Brief: Each record that follows must be given again without alteration.

--------------------------------------------------

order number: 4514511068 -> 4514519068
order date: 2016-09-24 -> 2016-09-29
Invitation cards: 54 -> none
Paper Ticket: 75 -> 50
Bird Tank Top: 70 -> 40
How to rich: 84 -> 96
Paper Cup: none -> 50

--------------------------------------------------

Output for this exercise:
order number: 4514511068 -> 4514519068
order date: 2016-09-24 -> 2016-09-29
Invitation cards: 54 -> none
Paper Ticket: 75 -> 50
Bird Tank Top: 70 -> 40
How to rich: 84 -> 96
Paper Cup: none -> 50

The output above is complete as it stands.